[Data records]
-- Opening Marker --

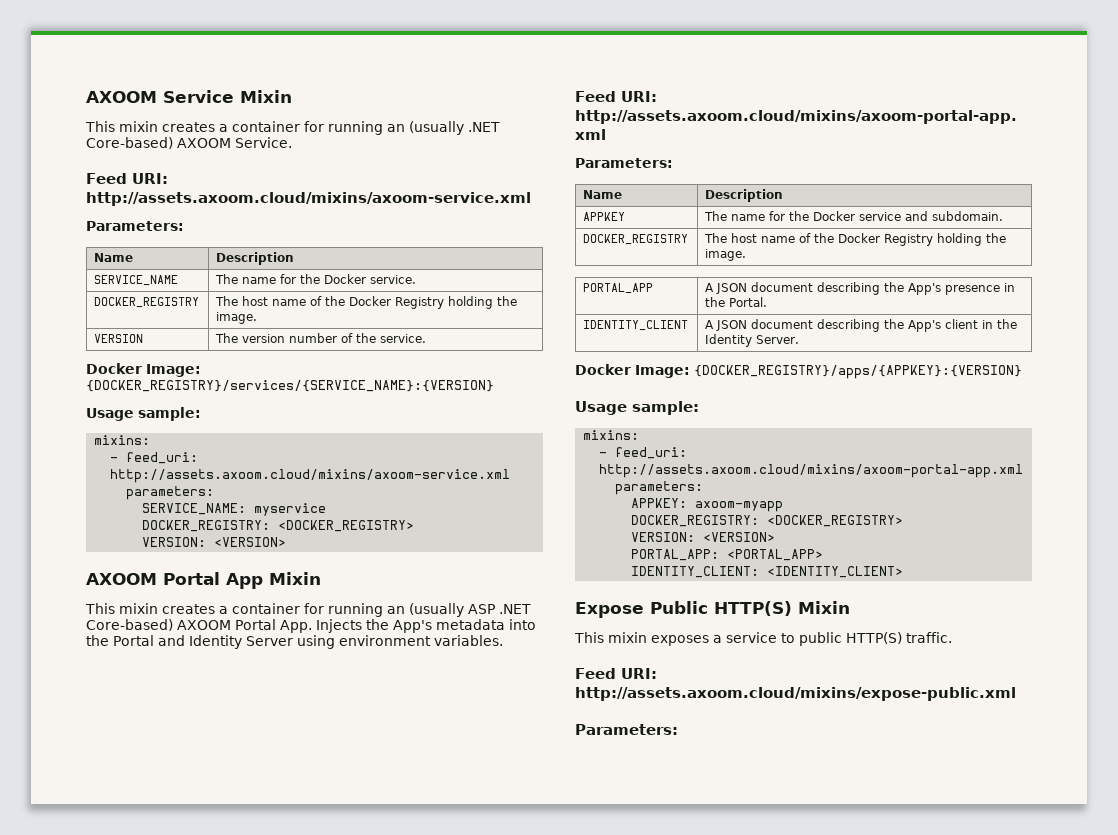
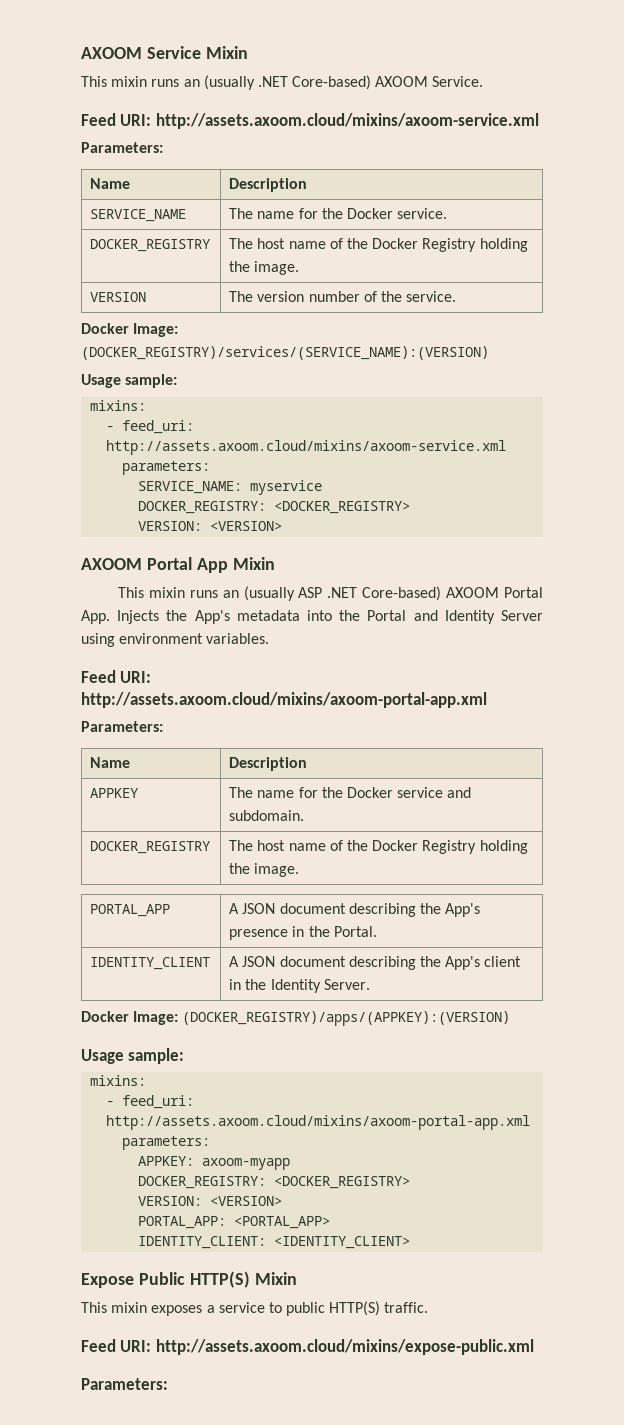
[162,121,383,135] creates a container for running -> [151,79,180,87] runs
[86,380,494,392] {DOCKER_REGISTRY}/services/{SERVICE_NAME}:{VERSION} -> [81,346,489,360] (DOCKER_REGISTRY)/services/(SERVICE_NAME):(VERSION)
[162,603,383,617] creates a container for running -> [189,590,218,598] runs
[694,365,1022,379] {DOCKER_REGISTRY}/apps/{APPKEY}:{VERSION} -> [182,1011,511,1026] (DOCKER_REGISTRY)/apps/(APPKEY):(VERSION)

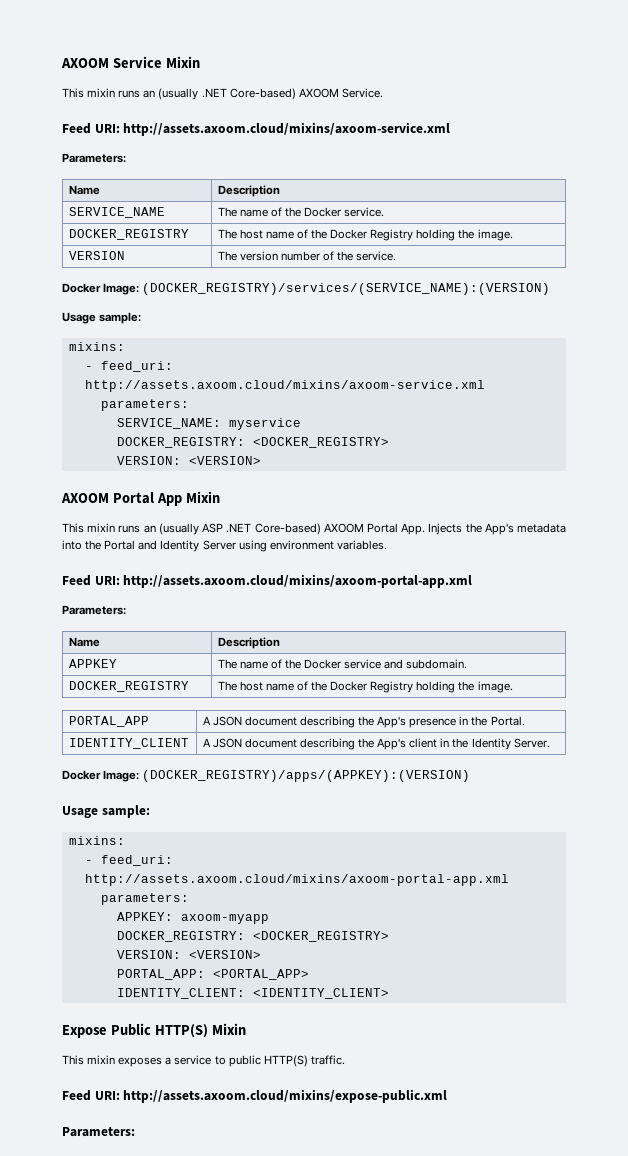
[298,208,318,219] for -> [270,207,282,217] of
[298,787,318,798] for -> [270,659,282,669] of

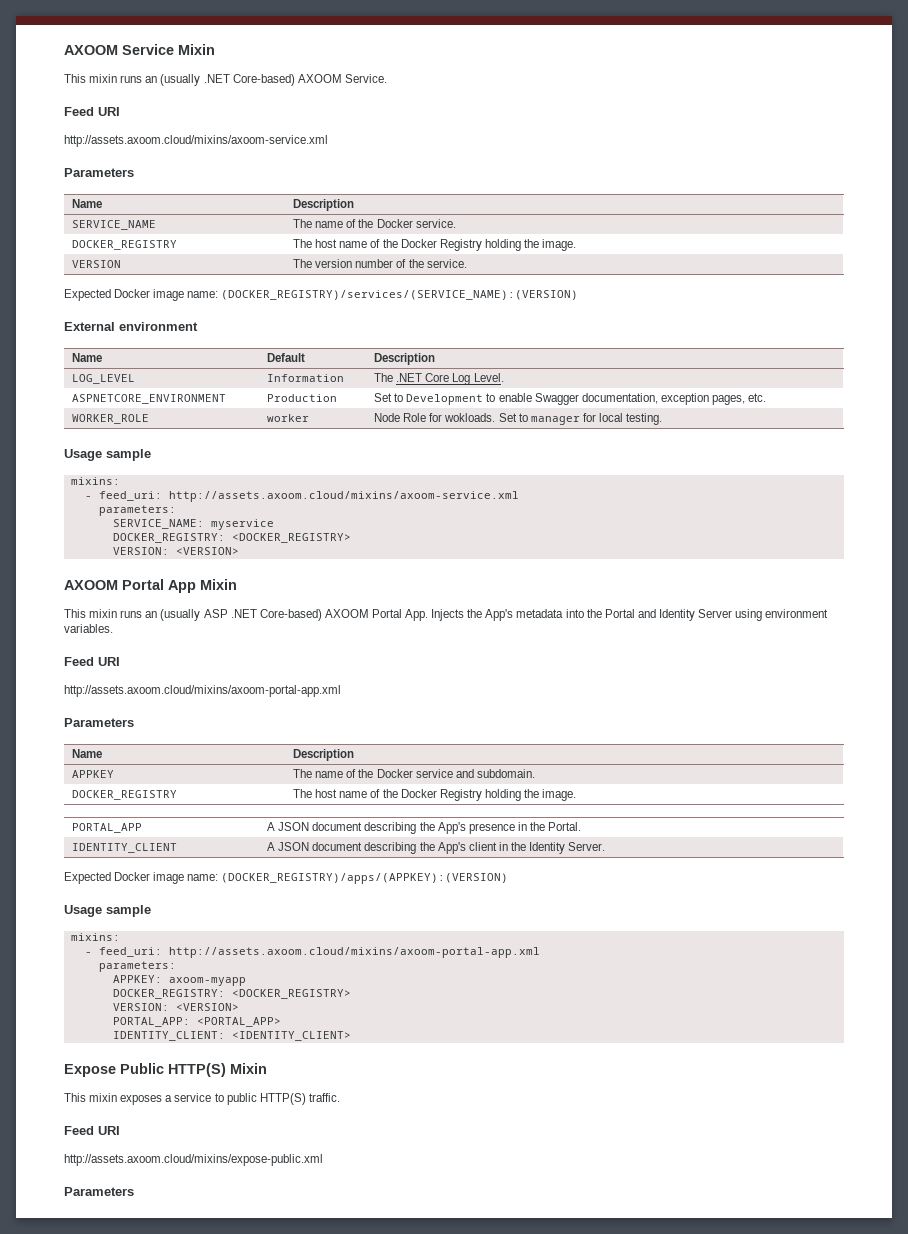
[94,122,451,136] [62,153,126,163] URI: http://assets.axoom.cloud/mixins/axoom-service.xml // Parameters: -> [98,107,120,116] [64,135,328,147] [64,168,134,177] URI // http://assets.axoom.cloud/mixins/axoom-service.xml // Parameters
[62,283,551,295] [62,312,142,324] Docker Image: (DOCKER_REGISTRY)/services/(SERVICE_NAME):(VERSION) // Usage sample: -> [64,289,579,301] [64,322,198,331] [72,353,103,362] [267,353,306,362] [374,353,436,365] [72,374,136,384] [267,374,345,382] [374,373,504,385] [72,394,227,404] [267,394,338,402] [374,393,767,405] [72,414,150,424] [267,414,310,422] [374,413,663,425] [64,449,151,461] Expected Docker image name: (DOCKER_REGISTRY)/services/(SERVICE_NAME):(VERSION) // External environment // Name | Default | Description // LOG_LEVEL | Information | The .NET Core Log Level. // ASPNETCORE_ENVIRONMENT | Production | Set to Development to enable Swagger documentation, exception pages, etc. // WORKER_ROLE | worker | Node Role for wokloads. Set to manager for local testing. // Usage sample
[94,574,473,588] [62,605,126,615] URI: http://assets.axoom.cloud/mixins/axoom-portal-app.xml // Parameters: -> [98,657,120,666] [64,685,341,697] [64,718,134,727] URI // http://assets.axoom.cloud/mixins/axoom-portal-app.xml // Parameters
[62,770,140,782] Docker Image: -> [64,872,219,884] Expected Docker image name:
[101,805,150,818] sample: -> [106,905,151,917] sample
[94,1091,120,1100] URI: -> [98,1126,120,1135] URI //
[62,1126,135,1137] Parameters: -> [64,1187,134,1196] Parameters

-- Closing Marker --

— What you should do —
If a line of the data contains "container", copy it out.

— Written reply —
[162,121,383,135] creates a container for running -> [151,79,180,87] runs
[162,603,383,617] creates a container for running -> [189,590,218,598] runs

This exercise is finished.